“The Omega Hulk” storyline kicks off in “Hulk” #5, the first issue written by Gerry Duggan. Mark Bagley is still on assignment for the art chores, as are inker Andrew Hennessy, colorist Jason Keith and letterer Cory Petit. Dealing with the fallout from Mark Waid’s final arc, in which Bruce Banner was shot in the head and saved by Tony Stark’s Extremis, Hulk would now prefer we all call him Doctor Green.
This new persona is not as gruff or tough as Joe Fixit, but that is a notable comparison. In this case, however, Duggan is pushing the Hulk — er, Doctor Green — up the spectrum and helping ol’ Jade Jaws exceed his alter ego’s ingenuity and, possibly, intelligence as well. Compelled by science and the possibility of “curing” gamma radiation-induced transformations, Doctor Green sets Banner’s former team of assistants to work. Duggan’s Green is not a very far leap from what Waid was doing with Banner, there’s just heightened ruthlessness and stronger determination focused on a single goal at this point. Duggan covers a lot of ground in “Hulk” #5, and gives readers plenty to process in a story that has a couple of nice surprises.
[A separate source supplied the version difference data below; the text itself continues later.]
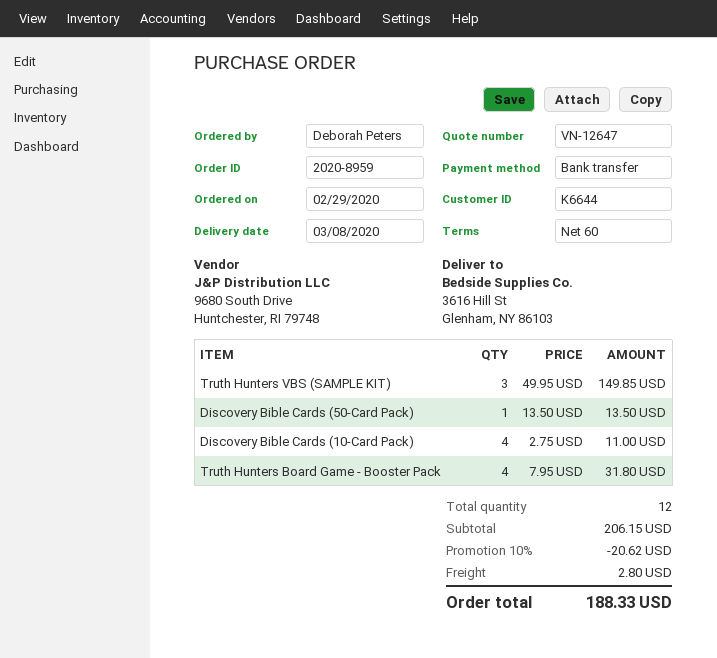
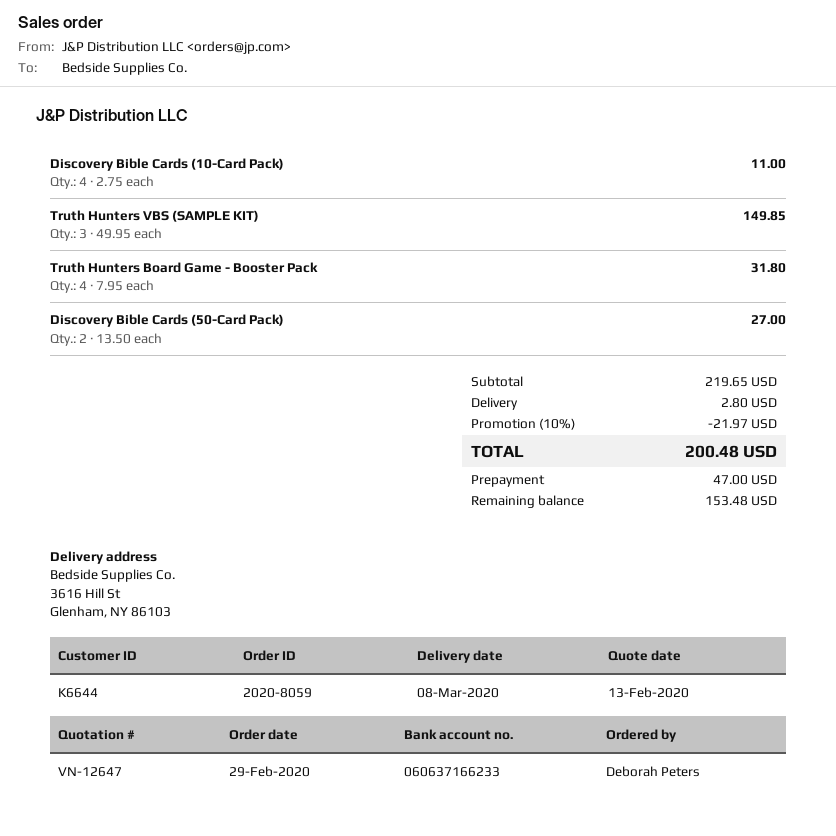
order number: 2020-8959 -> 2020-8059
Discovery Bible Cards (50-Card Pack): 1 x 13.50 = 13.50 -> 2 x 13.50 = 27.00
subtotal: 206.15 -> 219.65
discount: 10% = 20.62 -> 10% = 21.97
total: 188.33 -> 200.48

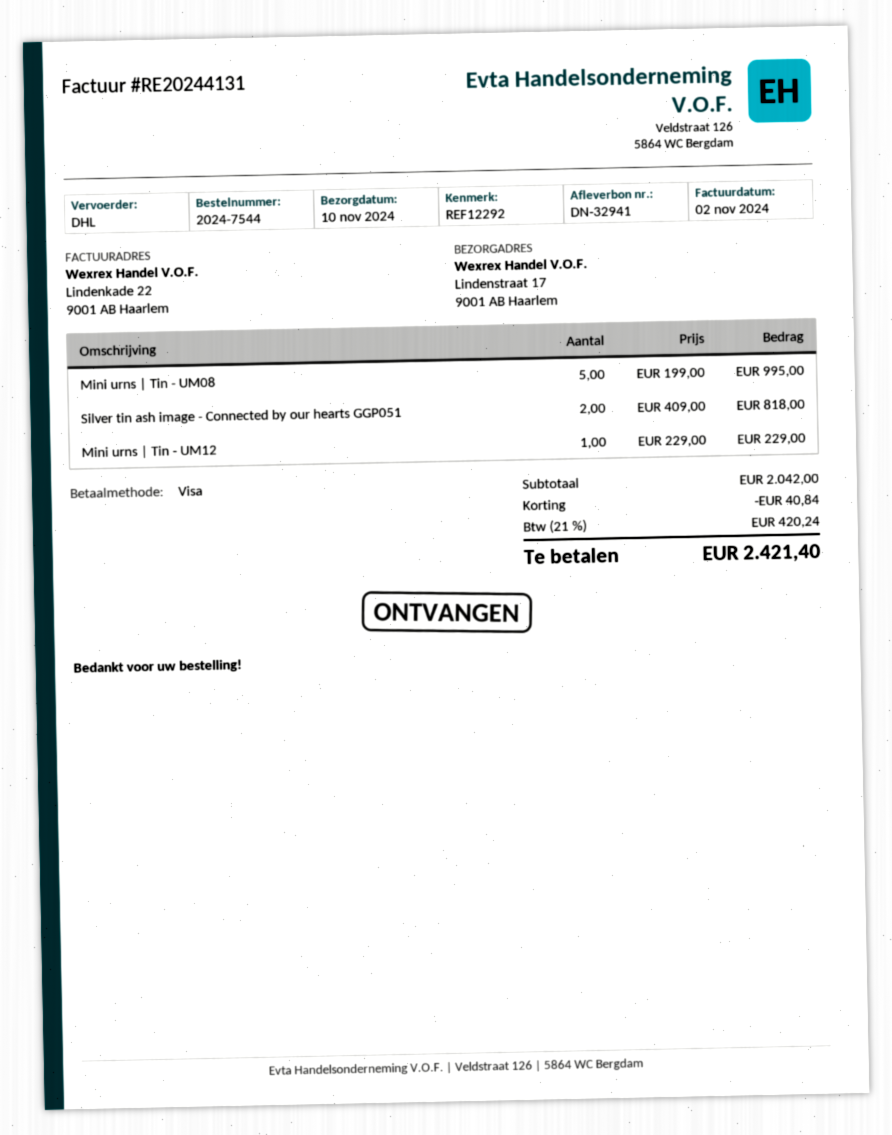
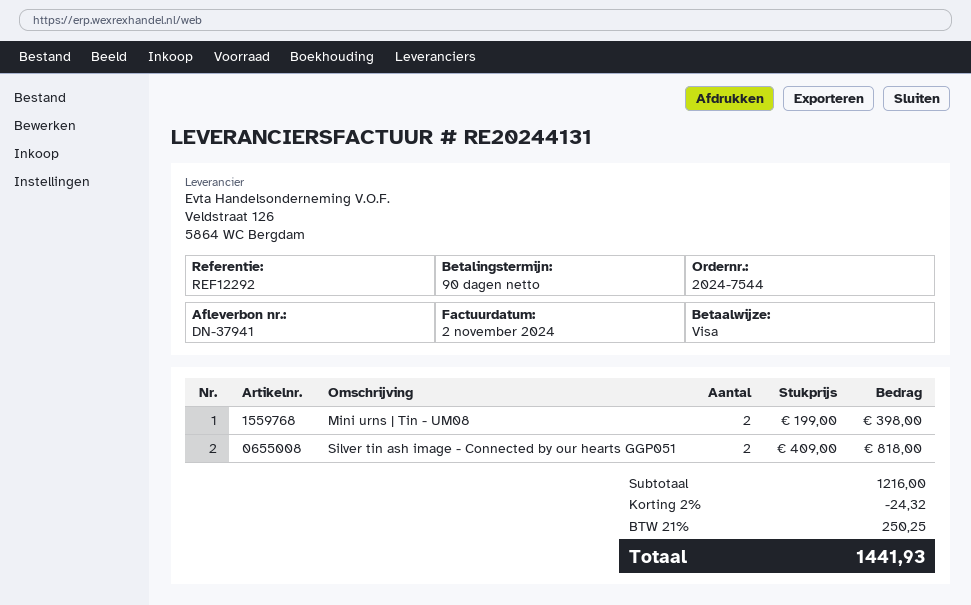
delivery note number: DN-32941 -> DN-37941
Mini urns | Tin - UM08: 5 x 199.00 = 995.00 -> 2 x 199.00 = 398.00
Mini urns | Tin - UM12: 1 x 229.00 = 229.00 -> none
subtotal: 2042.00 -> 1216.00
discount: 40.84 -> 24.32
tax: 21% = 420.24 -> 21% = 250.25
total: 2421.40 -> 1441.93

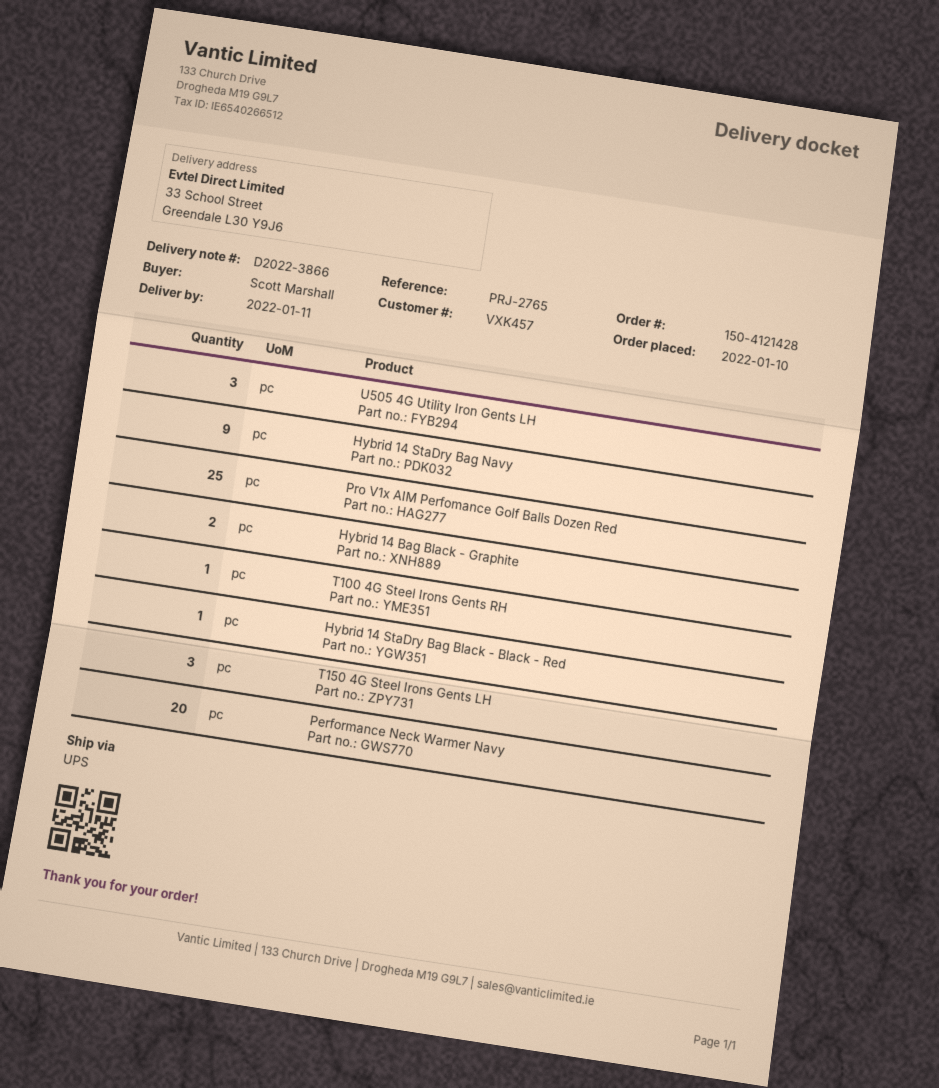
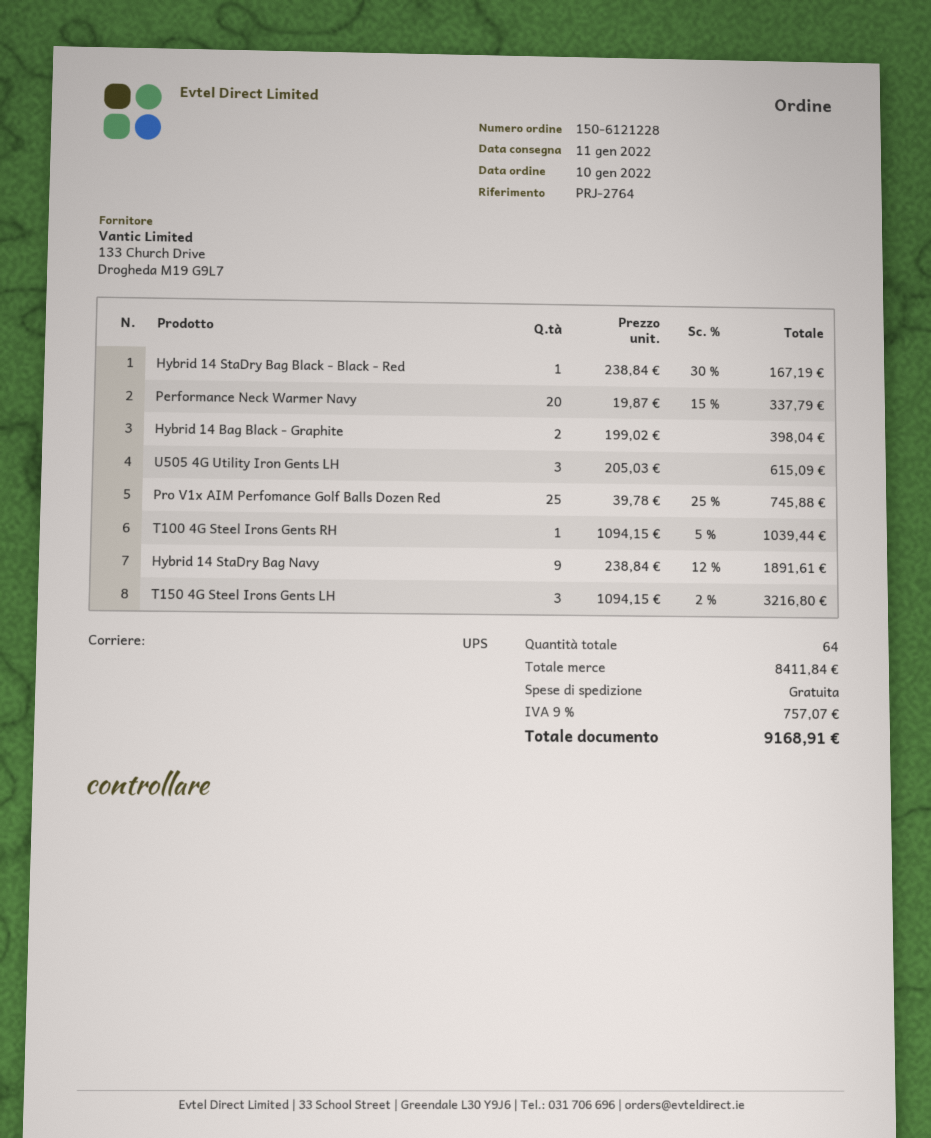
order number: 150-4121428 -> 150-6121228
reference: PRJ-2765 -> PRJ-2764

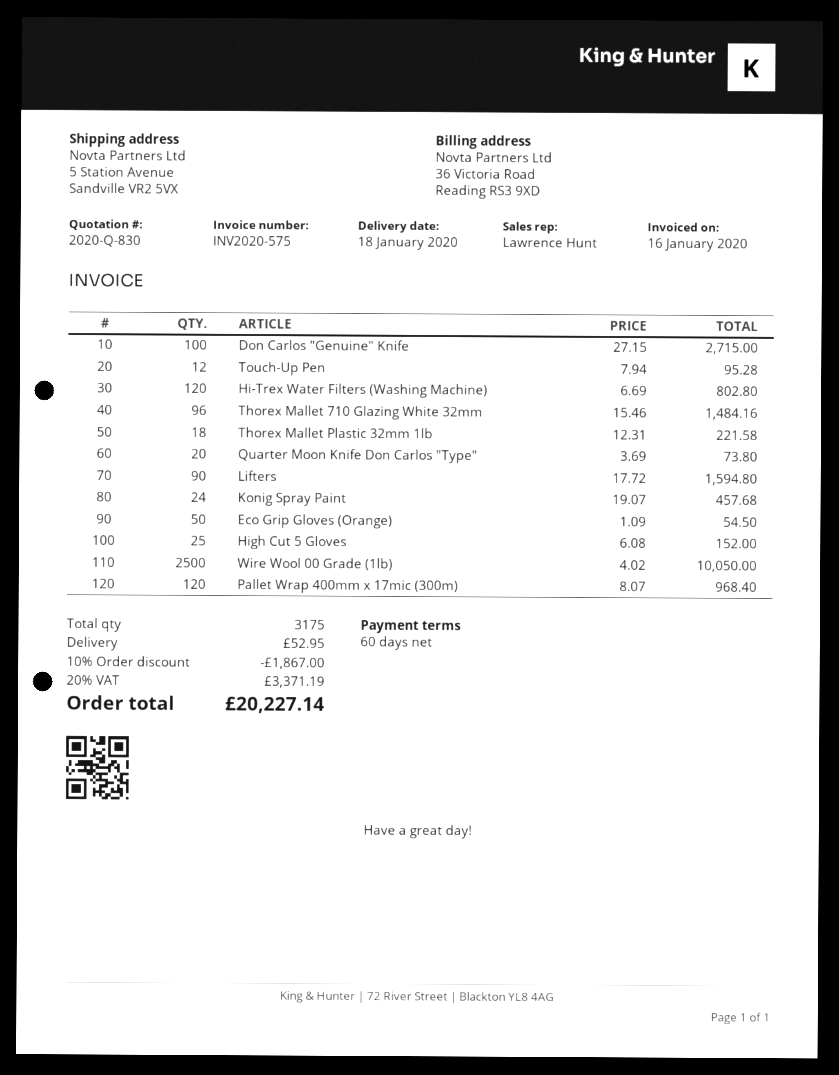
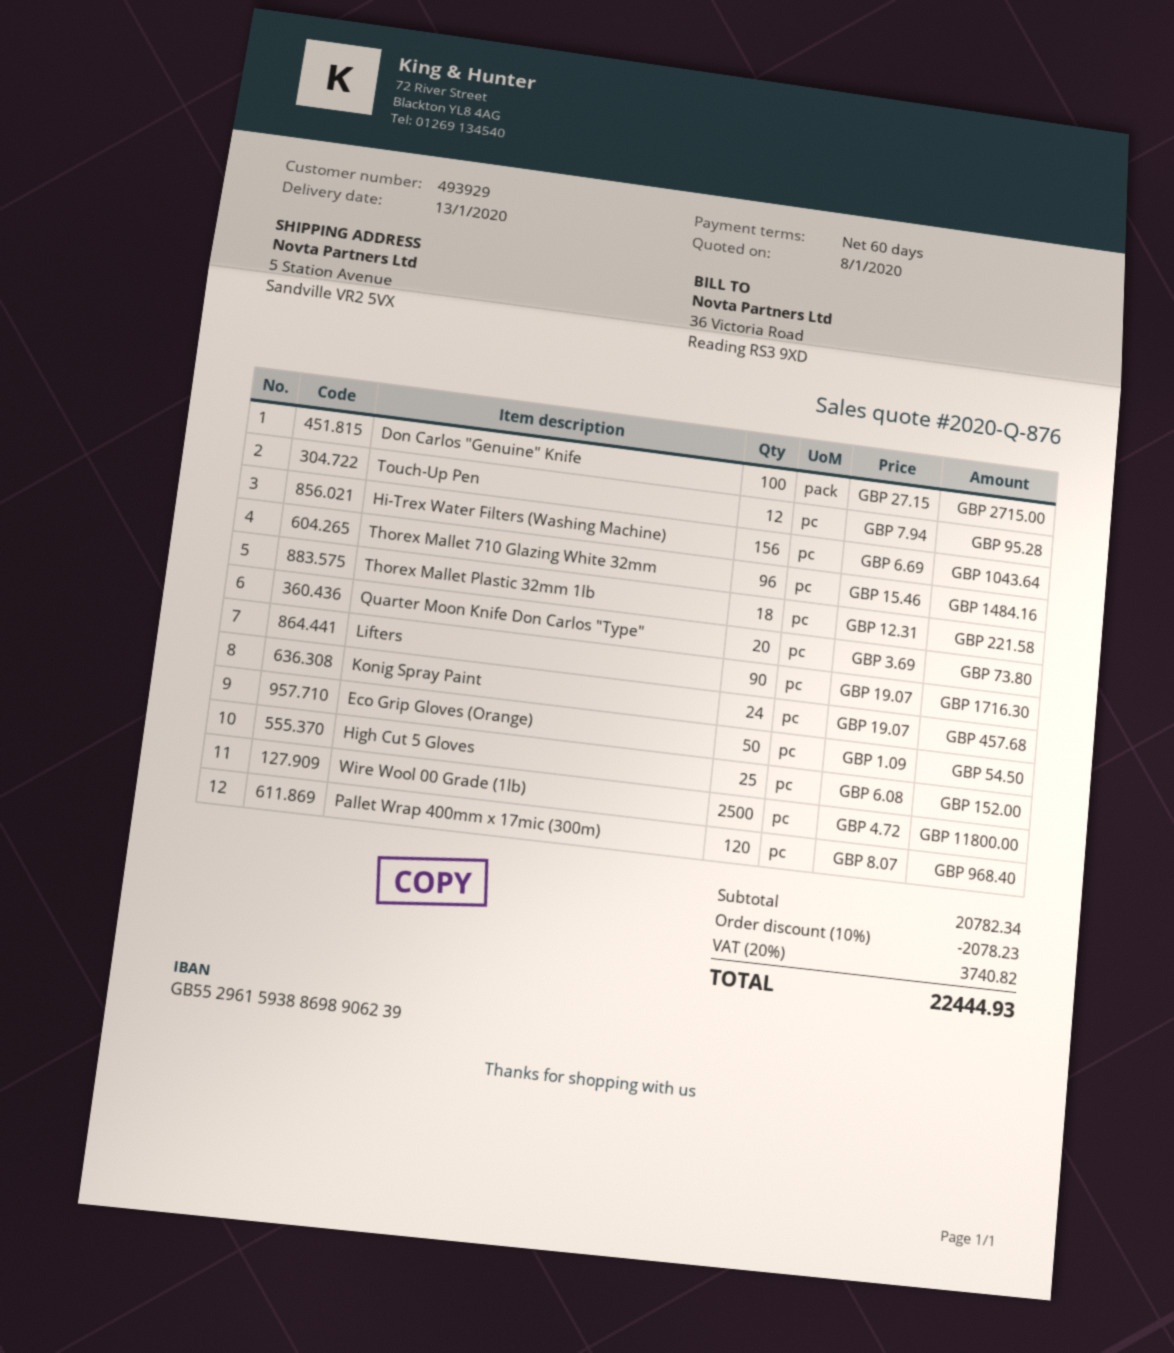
quote number: 2020-Q-830 -> 2020-Q-876
delivery date: 2020-01-18 -> 2020-01-13
Hi-Trex Water Filters (Washing Machine): 120 x 6.69 = 802.80 -> 156 x 6.69 = 1043.64
Lifters: 90 x 17.72 = 1594.80 -> 90 x 19.07 = 1716.30
Wire Wool 00 Grade (1lb): 2500 x 4.02 = 10050.00 -> 2500 x 4.72 = 11800.00
discount: 10% = 1867.00 -> 10% = 2078.23
shipping: 52.95 -> none
tax: 20% = 3371.19 -> 20% = 3740.82
total: 20227.14 -> 22444.93

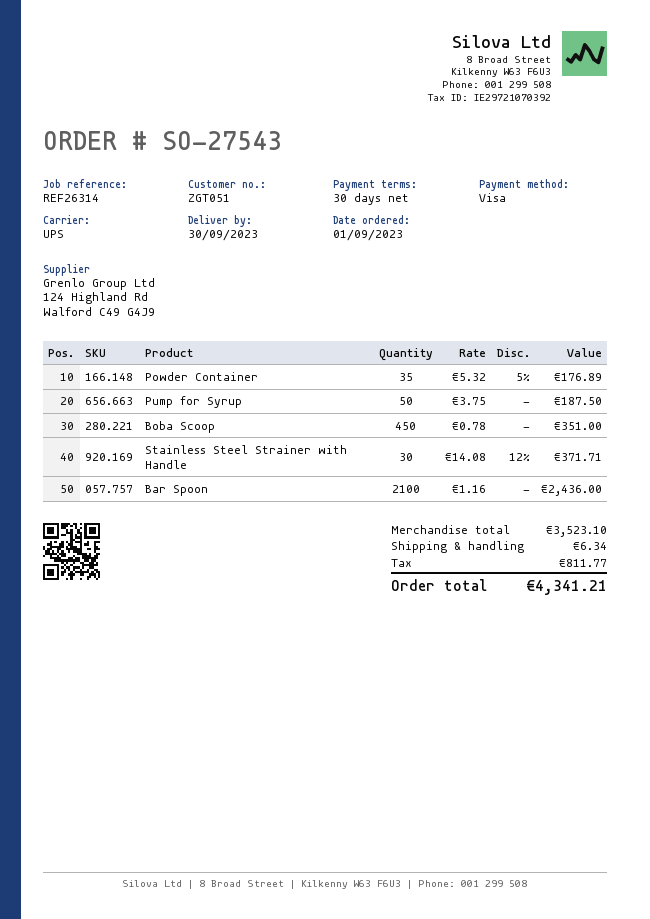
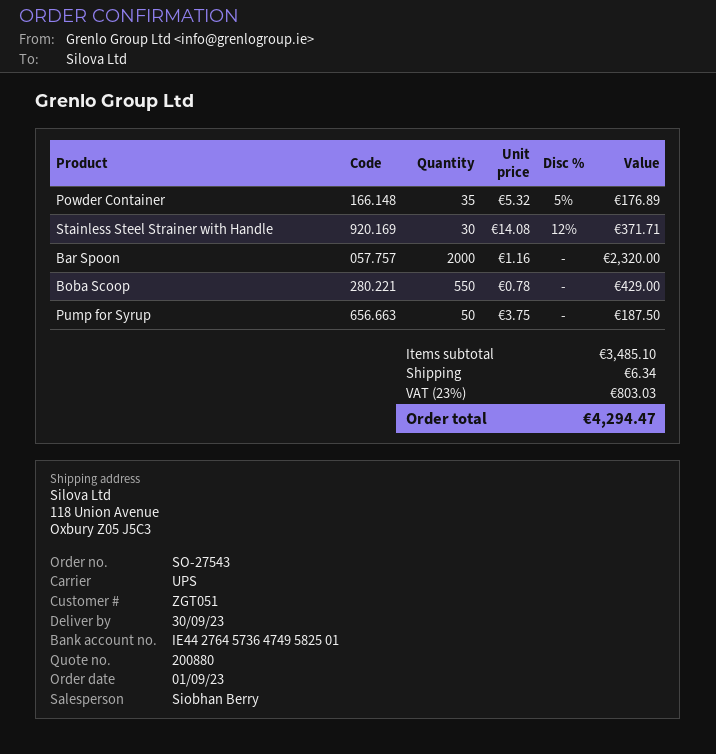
Boba Scoop: 450 x 0.78 = 351.00 -> 550 x 0.78 = 429.00
Bar Spoon: 2100 x 1.16 = 2436.00 -> 2000 x 1.16 = 2320.00
subtotal: 3523.10 -> 3485.10
tax: 811.77 -> 803.03
total: 4341.21 -> 4294.47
Duggan’s story, starring Doctor Green, allows Bagley to cut lose a bit and try some things out, like giving Hulk a Mohawk (although it’s brushed back), or letting the behemoth stroll around in a lab coat and bare feet. “Hulk” #5 opens with the jade giant pondering his existence and being rudely interrupted before wreaking havoc on the nation of North Valnon, seven pages of space for Bagley to play with shadow and angle, and generally give Hennessey a workout while opening up panel real estate for Keith to vibrantly fill. While the art is generally solid, Bagley wavers between making Green beastly and enormous or simply an oversized human who happens to be green. Ross’ cover, which is also a nice homage to Kirby, is a decent template/suggestion that will hopefully serve as inspiration in the future. As has been my concern with Bagley’s work on this title, the “normal” inhabitants of the Hulk’s world are plagued by flat faces that inker and colorist don’t always address. Bagley, Hennessey and Keith would do well to address this situation, which would elevate the other characters to more than paper cutouts. As for the Hulk and the other powered occupants of this title, Bagley excels there.
“Hulk” #5 launches a new approach for the Hulk, which comes with a great deal of potential for fun and adventure. By the very nature of Doctor Green’s new mission, however, Duggan is treading a fine line between innovative and engaging stories and formulaic, patterned tales. The writer shows no trepidation in trying something different with the Hulk, and for now, Doctor Green has my attention.